Contrat
Social 9:
LA DEMOCRAZIA
Chi
fa la legge sa meglio di chiunque altro come essa debba essere eseguita e
interpretata. Sembrerebbe dunque che non ci potesse essere costituzione
migliore di quella in cui il potere
esecutivo è unito a quello
legislativo. Ma è proprio ciò a rendere questo governo sotto certi aspetti
insufficiente, perché le cose che devono
essere distinte non lo sono, ed il
principe (governo) e il corpo sovrano (popolo) , essendo un’unica persona,
non formano, per così dire, che un governo senza governo.
Non
è bene che chi fa le leggi le applichi, ne che il corpo del popolo distolga la
sua attenzione dai problemi generali per indirizzarla a scopi particolari.
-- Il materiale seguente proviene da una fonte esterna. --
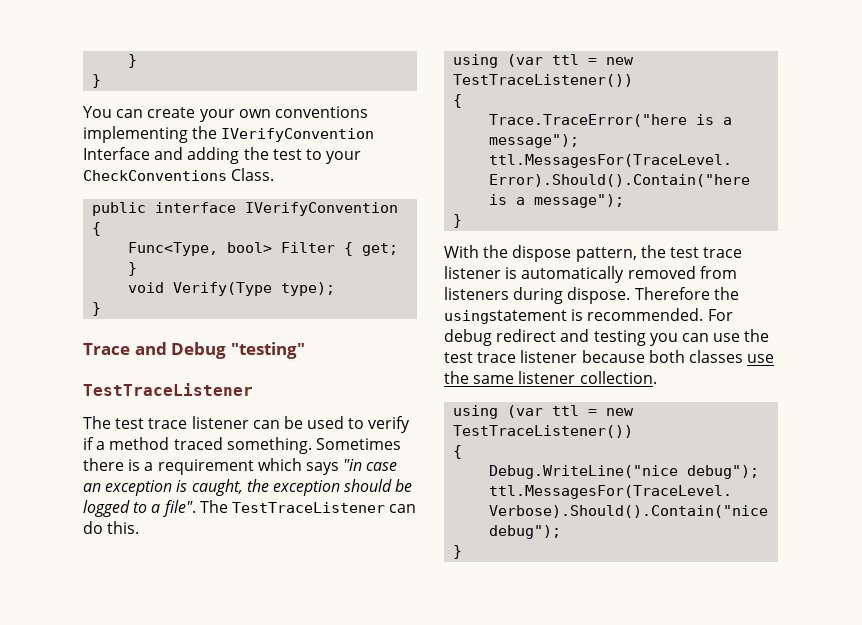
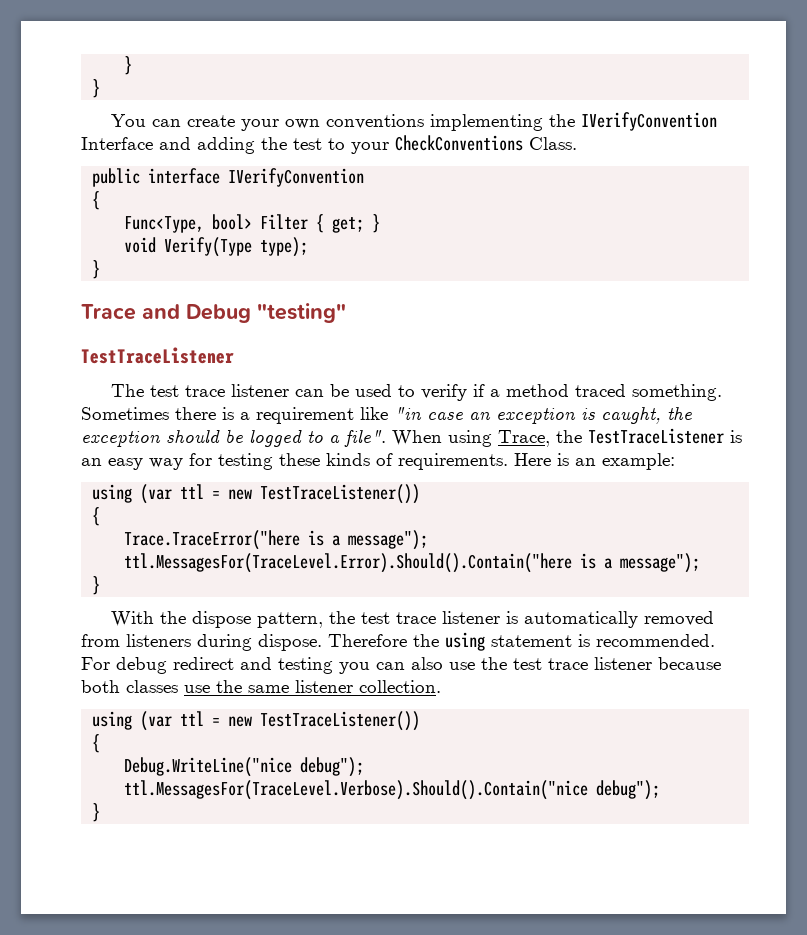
- Sometimes there is a requirement which says "in case an exception is caught, the exception should be logged to a file".
+ Sometimes there is a requirement like "in case an exception is caught, the exception should be logged to a file".
- The TestTraceListener can do this.
+ When using Trace, the TestTraceListener is an easy way for testing these kinds of requirements. Here is an example:
- Therefore the usingstatement is recommended.
+ Therefore the using statement is recommended.
- For debug redirect and testing you can use the test trace listener because both classes use the same listener collection.
+ For debug redirect and testing you can also use the test trace listener because both classes use the same listener collection.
Niente è più pericoloso dell’influenza
degli interessi privati sugli affari pubblici; e l’abuso delle leggi da parte
del governo è un male minore della corruzione del legislatore, inevitabile
conseguenza dei punti di vista
particolari. Allora, poiché lo stato si altera nella sua sostanza, qualunque
riforma diventa impossibile. Un popolo che non abusasse mai del governo, non
abuserebbe neanche dell’indipendenza; un popolo che governasse sempre bene, non
avrebbe bisogno di essere governato.
Se
si prende il termine nella sua rigorosa accezione, non è mai esistita una vera
democrazia, né mai esisterà. E’ contro l’ordine naturale che la maggioranza
governi e la minoranza sia governata.
Non
si può immaginare che il popolo resti continuamente adunato per attendere agli
affari pubblici; ed è facile capire che non potrebbe istituire commissioni a
quest’uopo senza che cambi la forma dell’amministrazione.
<in
effetti credi di poter stabilire il principio che, quando le funzioni di
governo sono divise tra parecchi organismi, i meno numerosi acquistano prima o poi la maggiore
autorità, non foss’altro che per la facilità nel disbrigo degli affari, che ad
essa li conduce naturalmente.
D’altronde,
quante cose difficili a mettere insieme non presuppone un tale governo! In
primo luogo uno Stato molto piccolo, in cui al popolo sia facile riunirsi, ed
ogni cittadino possa facilmente conoscere tutti gli altri; in secondo luogo,
una grande semplicità di costumi, che impedisca il moltiplicarsi degli affari e
le discussioni spinose; inoltre, una grande eguaglianza di condizioni e di
fortune, senza di che l’eguaglianza non
riuscirebbe a sussistere a lungo nei diritti e nell’autorità; infine, poco o
niente lusso: perché il lusso o è effetto delle ricchezze, o le rende
necessarie; corrompe allo stesso tempo il ricco ed il povero, il primo con il
possesso e l’altro con la cupidigia; vende la patria alla mollezza e alla
vanità; toglie allo stato tutti i suoi cittadini per asservirli gli uni agli
altri, e tutti alla considerazione reciproca.
Ecco
perché un celebre autore (Montesquieu) ha posto la virtù a fondamento della Repubblica: perché tutte queste
considerazioni non potrebbero sussistere
senza la virtù; ma, per non aver fatto le necessarie distinzioni, quel
bell’ingegno ha mancato spesso di esattezza, qualche volta di chiarezza, e non
ha visto che, essendo l’autorità sovrana
dovunque la stessa, lo stesso principio deve valere in ogni Stato ben
costituito, più o meno, è vero, a seconda della forma del governo.
Aggiungiamo
che non c’è governo così soggetto alle guerre civili e alle agitazioni
intestine come quello democratico o popolare, perché non ve n’è alcuno che tenda cos’ fortemente e
continuamente a cambiare di forma, né che richieda maggiore vigilanza e
coraggio per essere mantenuto nella sua forma propria. E’ soprattutto in questa
costituzione che il cittadino deve armarsi di forza e di costanza, e dirsi ogni
giorno nel profondo del cuore ciò che diceva un virtuoso Palatino alla dieta di
Polonia (Il Palatino di Posnania, padre del re di Polonia, duca di Lorena): Malo periculosam libertatem quam quietum
servitium (preferisco una
pericolosa libertà a una quieta schiavitù).